● **Task item**
Leave out the pictures and return every entry exactly as it appears.

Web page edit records
*** Begin section ***

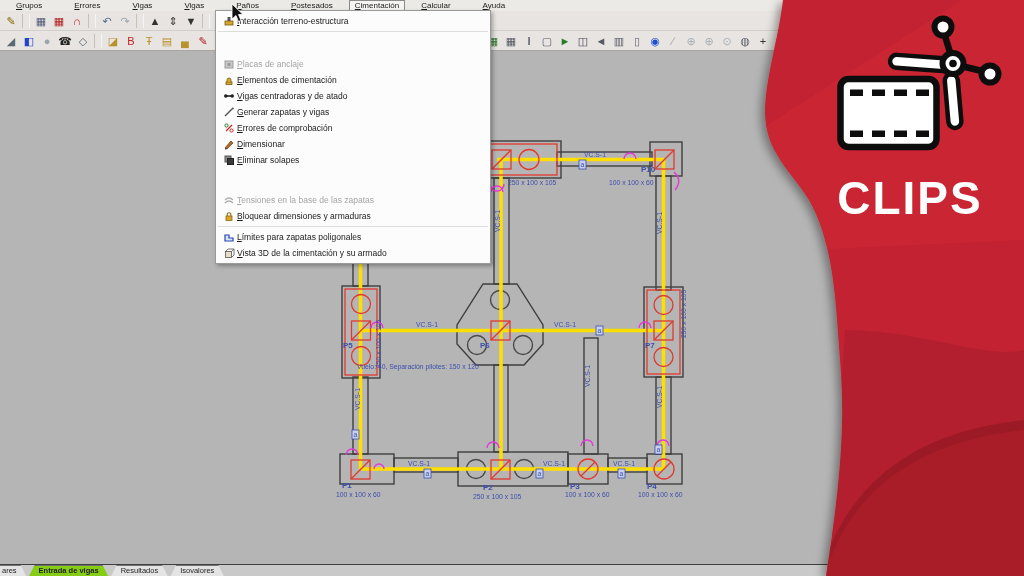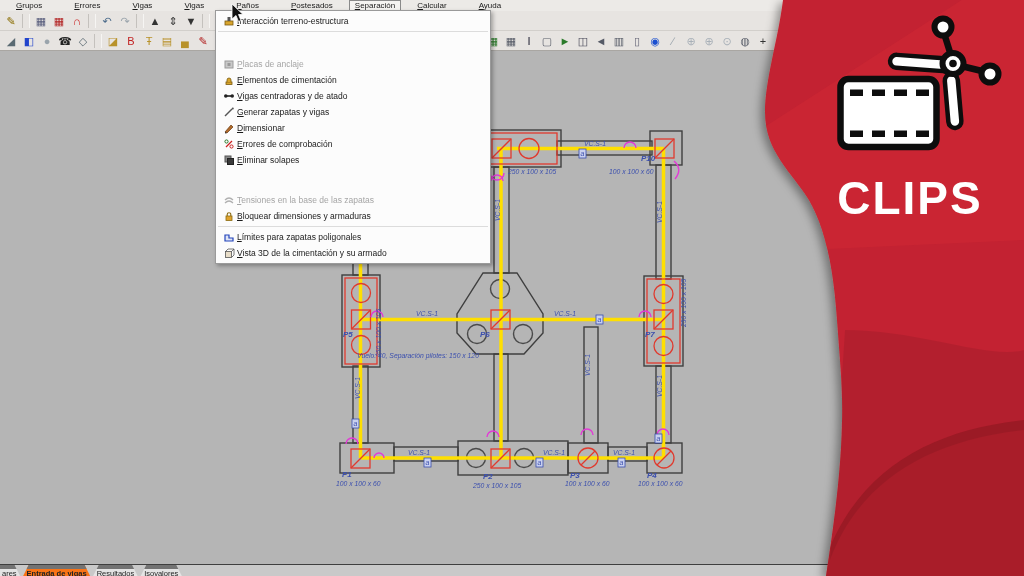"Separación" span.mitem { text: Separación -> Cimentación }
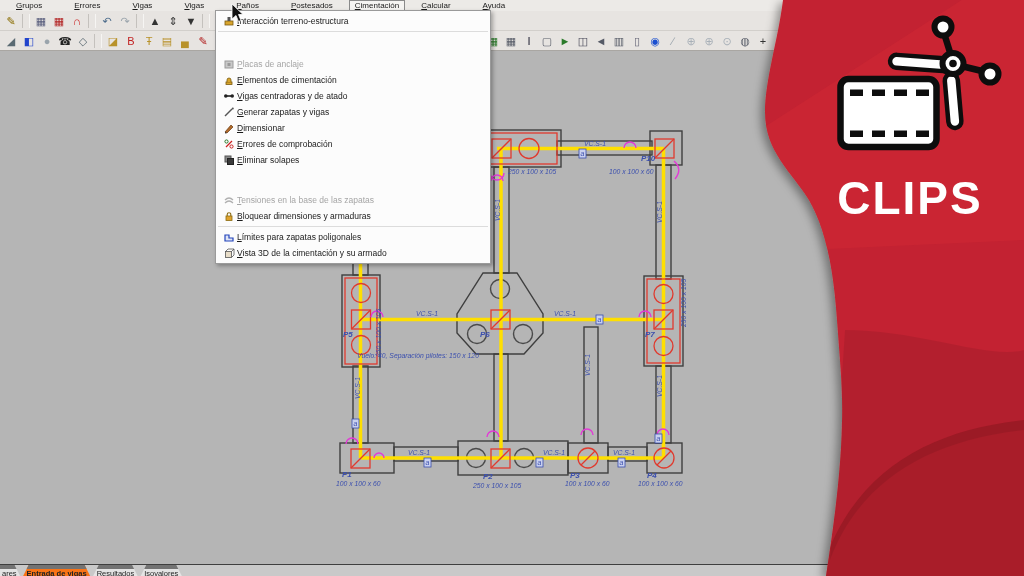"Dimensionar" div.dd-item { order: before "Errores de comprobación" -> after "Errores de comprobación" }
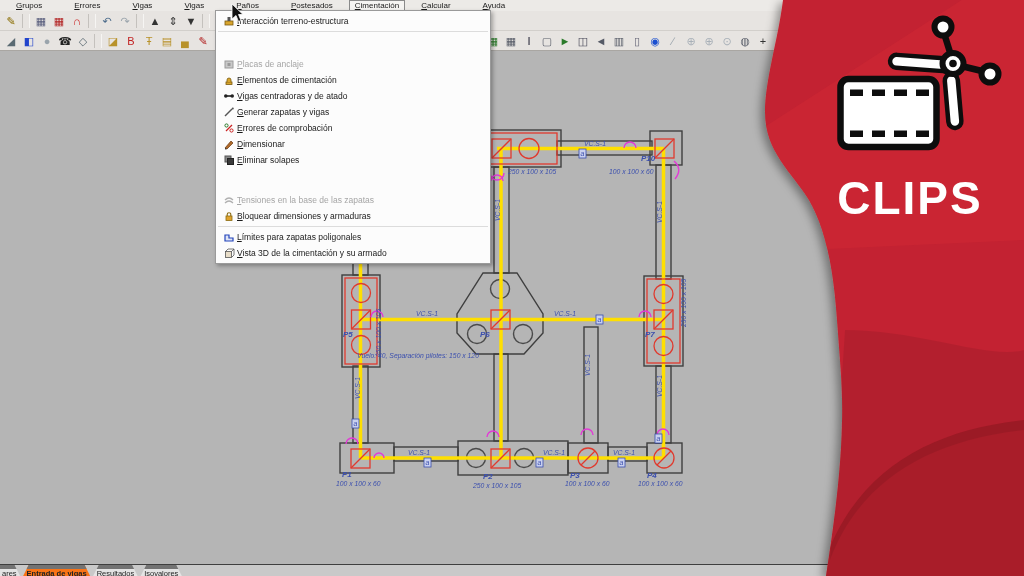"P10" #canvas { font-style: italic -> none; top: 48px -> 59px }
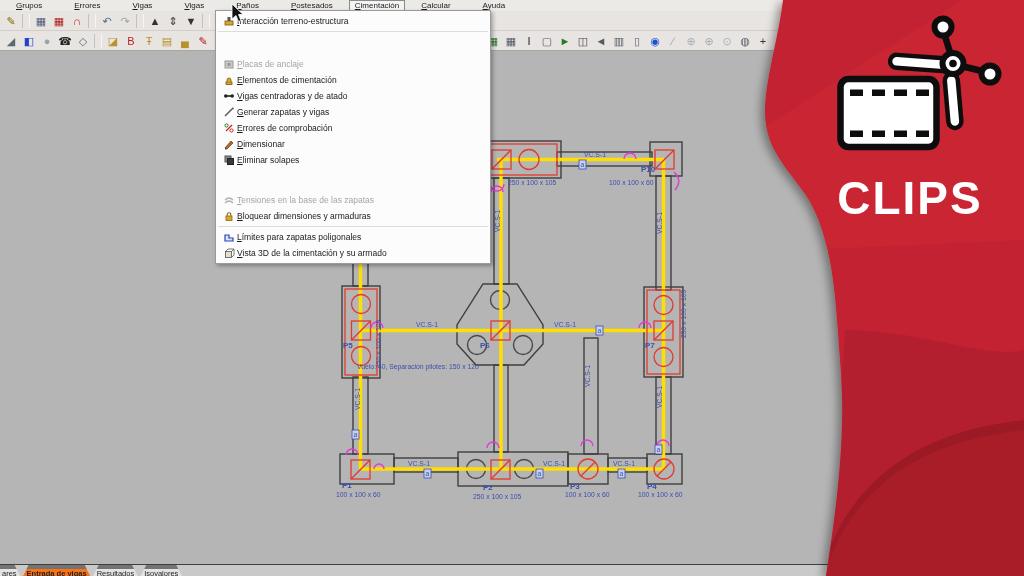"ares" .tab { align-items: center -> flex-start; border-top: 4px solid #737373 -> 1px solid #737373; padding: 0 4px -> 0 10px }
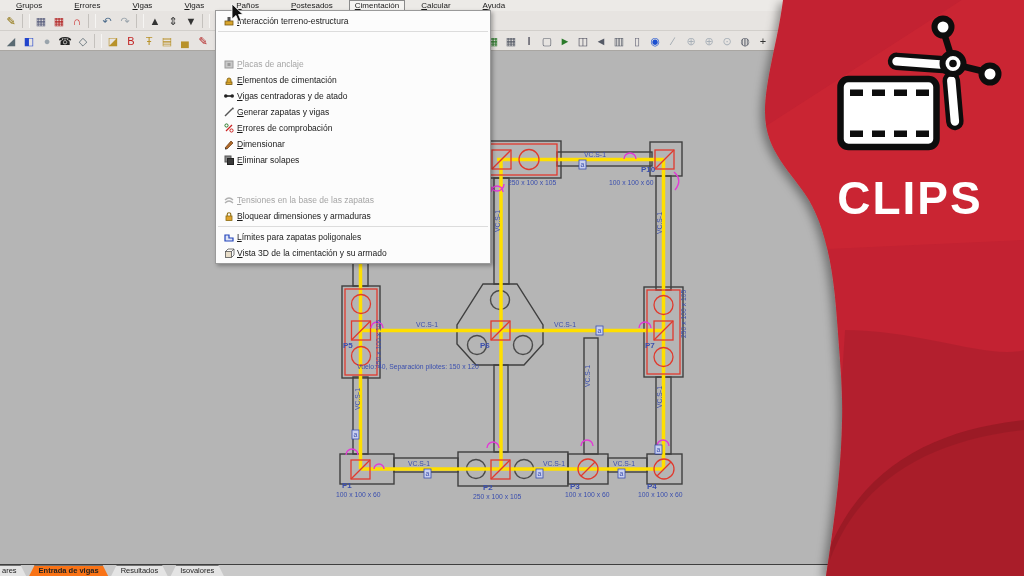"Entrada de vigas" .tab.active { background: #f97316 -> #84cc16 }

*** End section ***

● **Response box**
"Separación" span.mitem { text: Separación -> Cimentación }
"Dimensionar" div.dd-item { order: before "Errores de comprobación" -> after "Errores de comprobación" }
"P10" #canvas { font-style: italic -> none; top: 48px -> 59px }
"ares" .tab { align-items: center -> flex-start; border-top: 4px solid #737373 -> 1px solid #737373; padding: 0 4px -> 0 10px }
"Entrada de vigas" .tab.active { background: #f97316 -> #84cc16 }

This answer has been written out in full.